[Supplied data — start]

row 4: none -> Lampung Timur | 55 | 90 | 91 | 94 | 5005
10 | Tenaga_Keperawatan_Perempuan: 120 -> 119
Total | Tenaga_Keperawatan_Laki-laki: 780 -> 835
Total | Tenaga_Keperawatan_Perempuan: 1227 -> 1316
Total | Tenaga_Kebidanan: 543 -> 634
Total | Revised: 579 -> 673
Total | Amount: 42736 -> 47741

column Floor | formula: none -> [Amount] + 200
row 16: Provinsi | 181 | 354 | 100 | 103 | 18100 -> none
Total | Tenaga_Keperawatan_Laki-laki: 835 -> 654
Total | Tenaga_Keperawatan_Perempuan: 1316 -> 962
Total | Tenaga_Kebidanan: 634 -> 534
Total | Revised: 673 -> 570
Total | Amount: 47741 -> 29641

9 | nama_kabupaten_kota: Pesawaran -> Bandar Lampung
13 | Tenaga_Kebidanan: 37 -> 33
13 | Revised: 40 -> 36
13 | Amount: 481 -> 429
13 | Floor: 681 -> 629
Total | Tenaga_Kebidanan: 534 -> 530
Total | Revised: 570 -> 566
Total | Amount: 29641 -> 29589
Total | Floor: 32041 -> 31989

[Supplied data — finish]

--- Activity ---
Set the entries down again exactly, beginning with their first line and ending with the line that contains "Total | Amount: 47741 -> 29641"; omit all other lines.

--- Expected answer ---
row 4: none -> Lampung Timur | 55 | 90 | 91 | 94 | 5005
10 | Tenaga_Keperawatan_Perempuan: 120 -> 119
Total | Tenaga_Keperawatan_Laki-laki: 780 -> 835
Total | Tenaga_Keperawatan_Perempuan: 1227 -> 1316
Total | Tenaga_Kebidanan: 543 -> 634
Total | Revised: 579 -> 673
Total | Amount: 42736 -> 47741

column Floor | formula: none -> [Amount] + 200
row 16: Provinsi | 181 | 354 | 100 | 103 | 18100 -> none
Total | Tenaga_Keperawatan_Laki-laki: 835 -> 654
Total | Tenaga_Keperawatan_Perempuan: 1316 -> 962
Total | Tenaga_Kebidanan: 634 -> 534
Total | Revised: 673 -> 570
Total | Amount: 47741 -> 29641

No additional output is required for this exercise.